Who should write admission orders?

Commentary

Michael Shuster, MD

Mineral Springs Hospital, Banff, Alta.

CJEM 1999;1(1):21

Abstract

The rural hospital environment differs from the urban hospital environment in that there are fewer physicians available to share the workload and to help out in an emergency. When a rural physician on call for emergency writes admission orders rather than disturb the patient’s family physician, that rural physician accepts full responsibility for the patient until the patient’s physician actually examines the patient and assumes care.

Résumé

L’environnement hospitalier rural est différent de l’environnement urbain en ce sens qu’il y a moins de médecins disponibles pour partager la tâche de travail et pour aider à l’urgence. Lorsqu’un médecin en milieu rural de garde à l’urgence écrit les consignes lors de l’admission plutôt que de déranger le médecin de famille du patient, ce médecin accepte la pleine responsabilité de ce patient jusqu’à ce que le médecin de celui-ci l’examine et prenne ses soins en charge.


In a rural setting, physicians accept the responsibility of writing admission orders for another physician because they recognize that neither they nor their colleagues can be on call all the time. They also recognize and accept that they will be available and responsible for the patient's care until the family physician formally takes over.

By contrast, in an urban or community setting, where there are sufficient physicians to share the workload and the call schedule is thus not onerous, it is difficult to imagine a valid reason for the most responsible physician (MRP) on call not to see the patient promptly and write admission orders.

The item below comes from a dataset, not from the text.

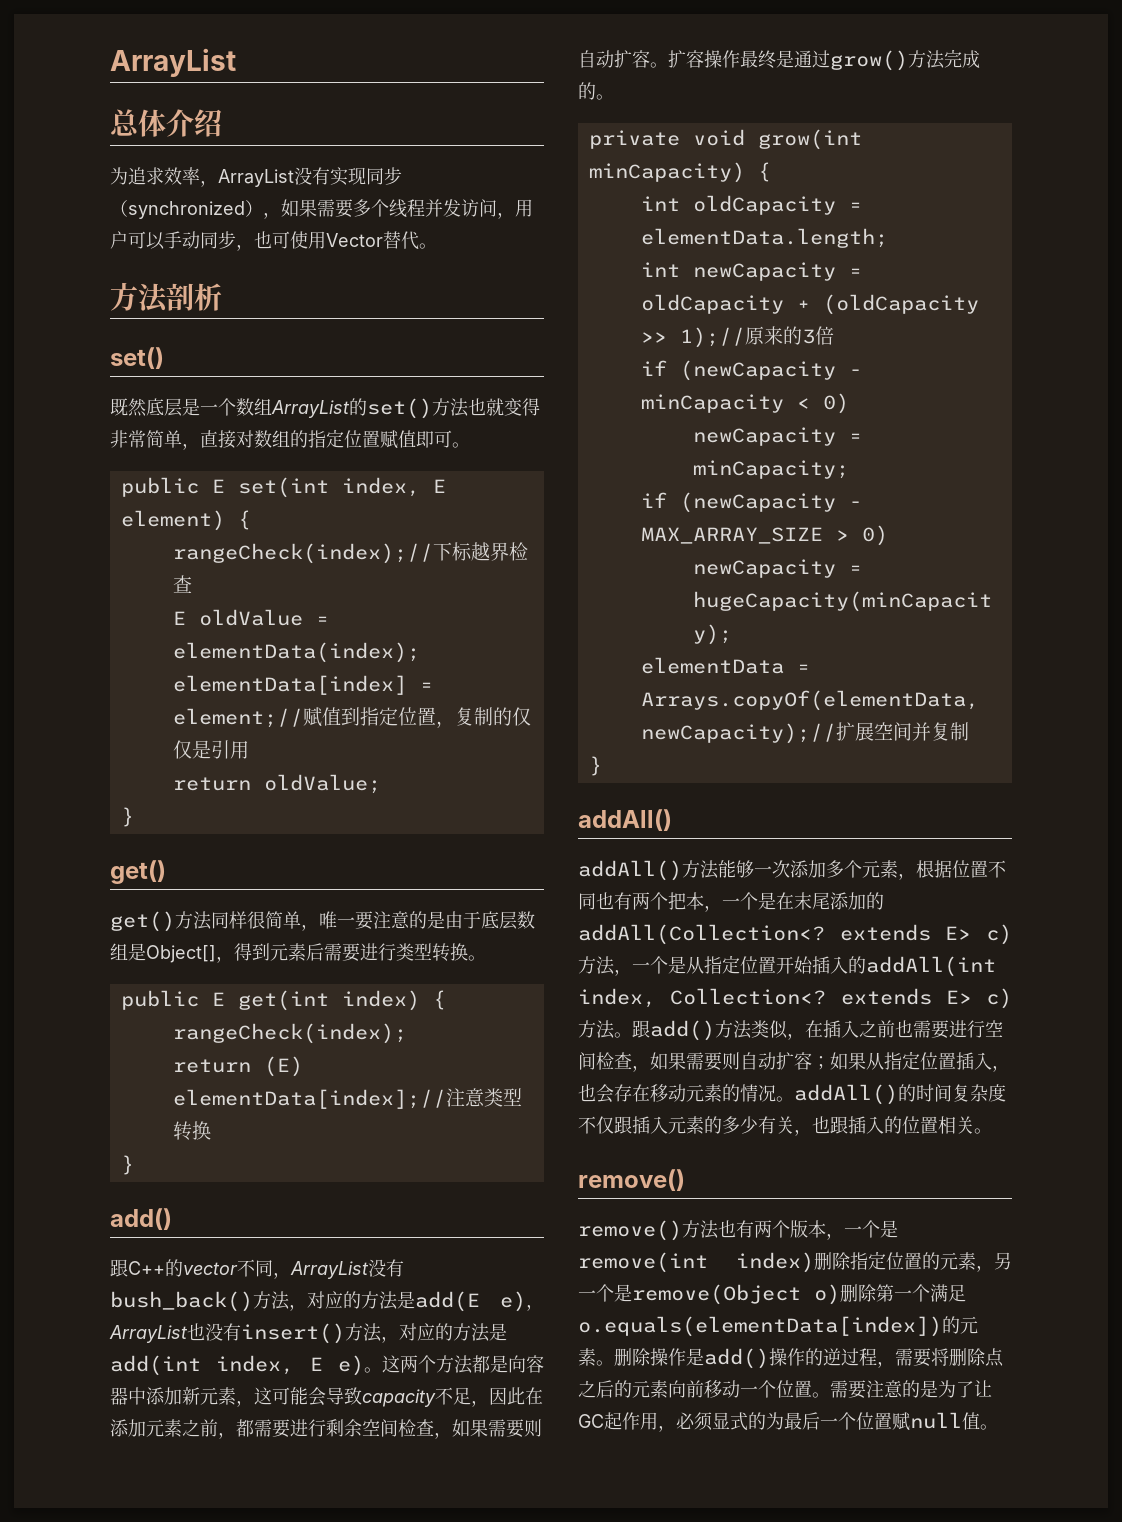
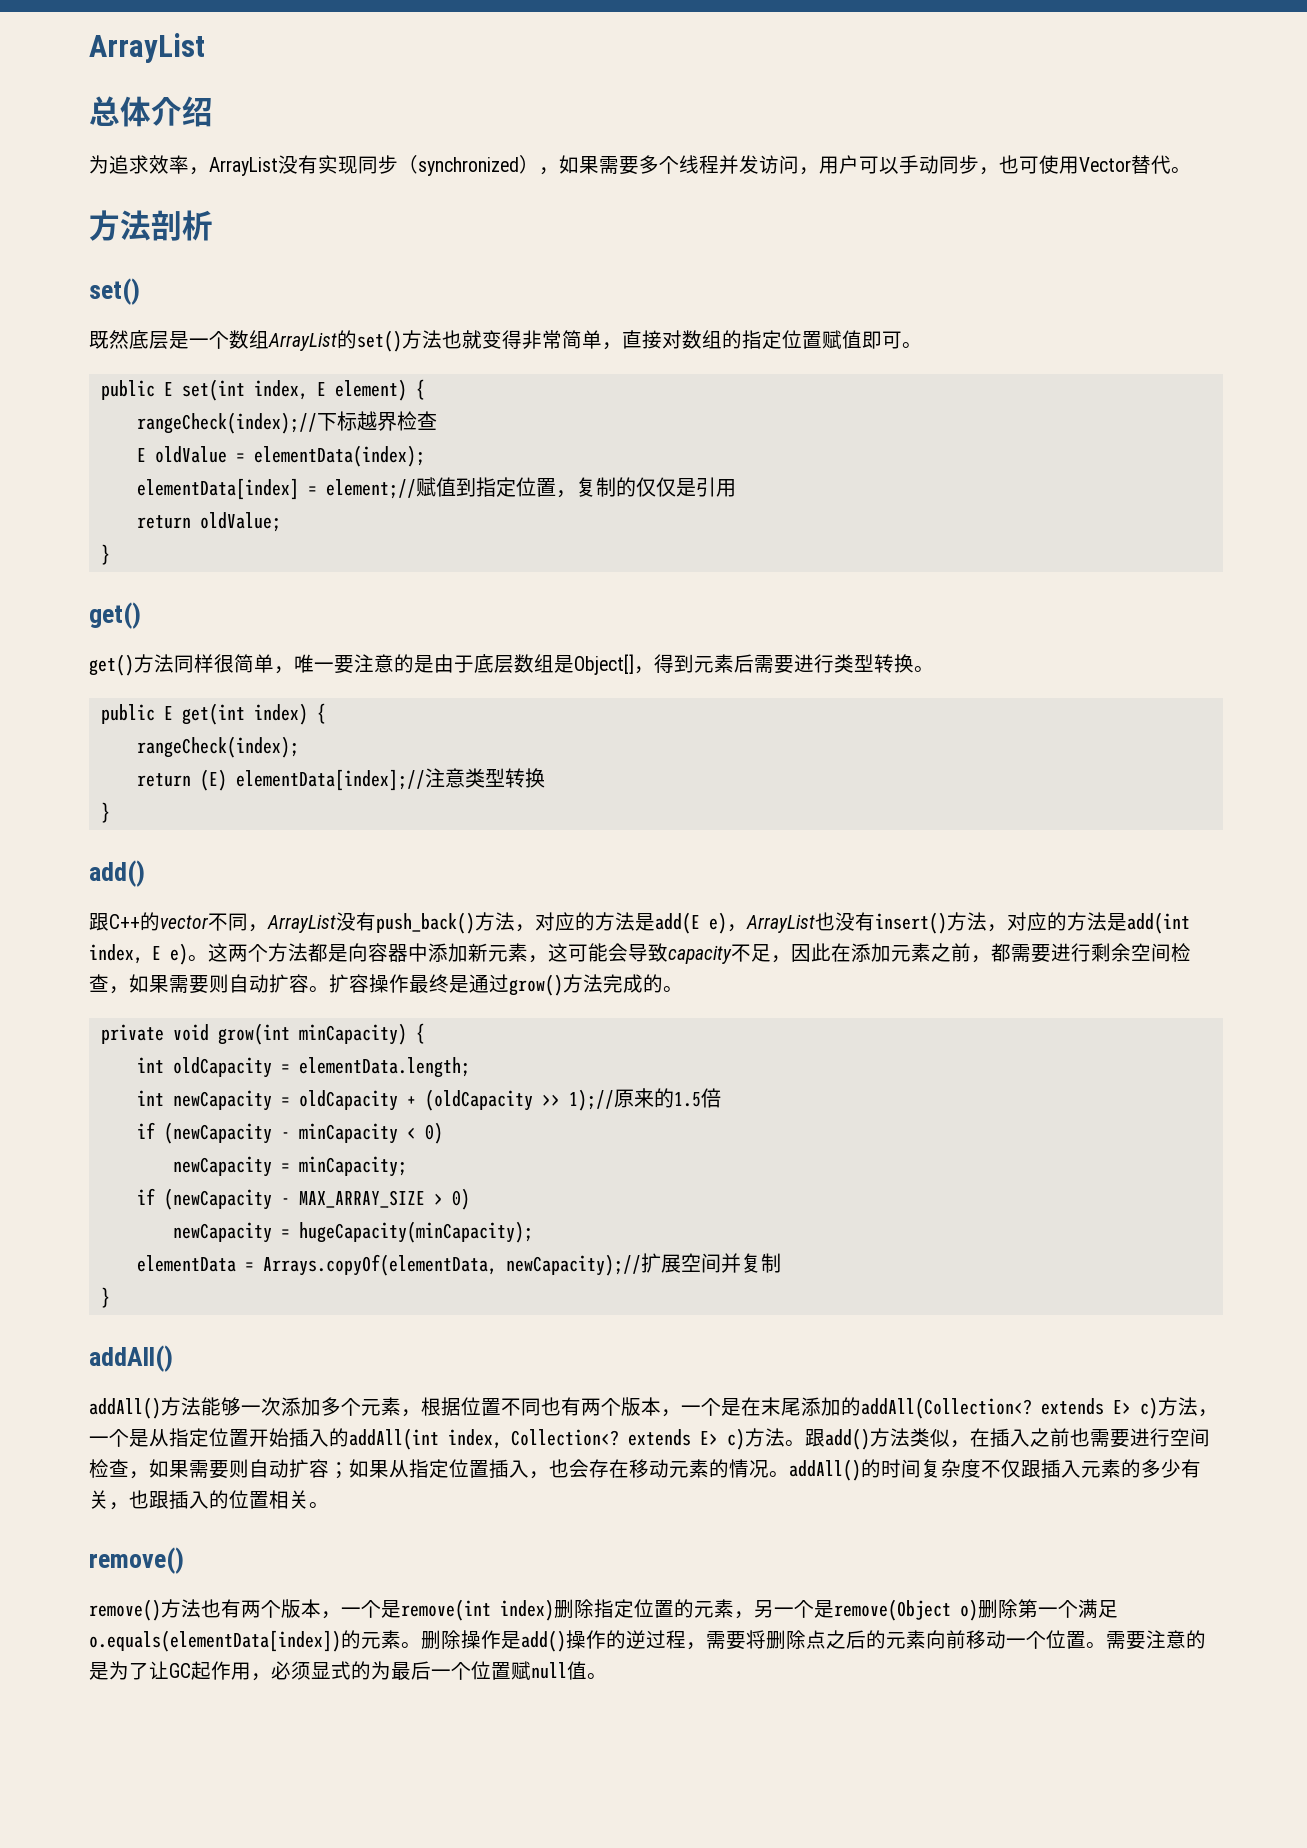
[110,1291,253,1312] bush_back() -> [376,912,475,934] push_back()
[801,329,815,344] 3 -> [673,1092,701,1107] 1.5
[668,892,686,910] 把 -> [621,1397,641,1416] 版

The problem with emergency physicians (EPs) writing admission orders is that once the patient leaves the ED and until that patient is seen by the MRP, there is no physician effectively overseeing the patient's care. Who does the ward nurse call to deal with problems after the patient leaves the ED? The physician who wrote the orders is now off shift and can't be reached; the physician who is currently on duty in the ED doesn't know anything about the patient; and the MRP may have heard a verbal account of the patient's problem but has not yet seen the patient.

When a patient suffers as a result of not having received prompt attention or appropriate care on the ward, and the MRP says to the court: "Of course I would have seen the patient right away if the EP had conveyed how sick the patient really was," who will the court find responsible - the physician who examined the patient and initiated care, or the MRP who has never seen the patient?

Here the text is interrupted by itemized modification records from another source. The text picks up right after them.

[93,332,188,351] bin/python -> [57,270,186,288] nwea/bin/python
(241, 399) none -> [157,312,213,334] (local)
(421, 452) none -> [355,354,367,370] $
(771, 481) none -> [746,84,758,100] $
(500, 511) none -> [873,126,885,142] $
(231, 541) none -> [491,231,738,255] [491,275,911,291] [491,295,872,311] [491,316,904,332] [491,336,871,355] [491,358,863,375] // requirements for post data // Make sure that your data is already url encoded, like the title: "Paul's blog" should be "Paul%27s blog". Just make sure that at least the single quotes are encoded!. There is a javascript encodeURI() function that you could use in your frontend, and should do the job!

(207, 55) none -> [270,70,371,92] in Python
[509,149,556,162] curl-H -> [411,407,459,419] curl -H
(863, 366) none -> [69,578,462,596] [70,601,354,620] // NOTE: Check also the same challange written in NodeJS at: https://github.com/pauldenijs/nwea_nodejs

The EP's concern (and that of the hospital's medical advisory committee) should be that the patient receive timely and appropriate care. In an urban or community hospital, it is not the EP who will be overseeing the patient's care on the ward; it is the MRP. However, the baton of responsibility cannot change hands until the MRP sees and assesses the patient. When the EP writes admission orders and sends the patient to the ward, he or she is laying the baton on the track with the expectation that the MRP will later pick it up. The rules of the game should not permit such a sloppy hand-over.

Dr. Socransky1 and his colleagues shouldn't have to choose between antagonizing the consultant and putting the patient (and themselves) at risk. The issue of who writes admission orders should not be decided on a physician-by-physician basis. Unless EPs are willing to extend their patient care responsibilities beyond their own department and beyond their shift hours, they as a group should not be writing admission orders. It is in the interest of no one - not the hospital, not the EP, and certainly not the patient - for the possession of the "baton" to ever be in doubt.

Reference

  1. Socransky S. Admission orders [letter]. CJEM 1999;1(1):19.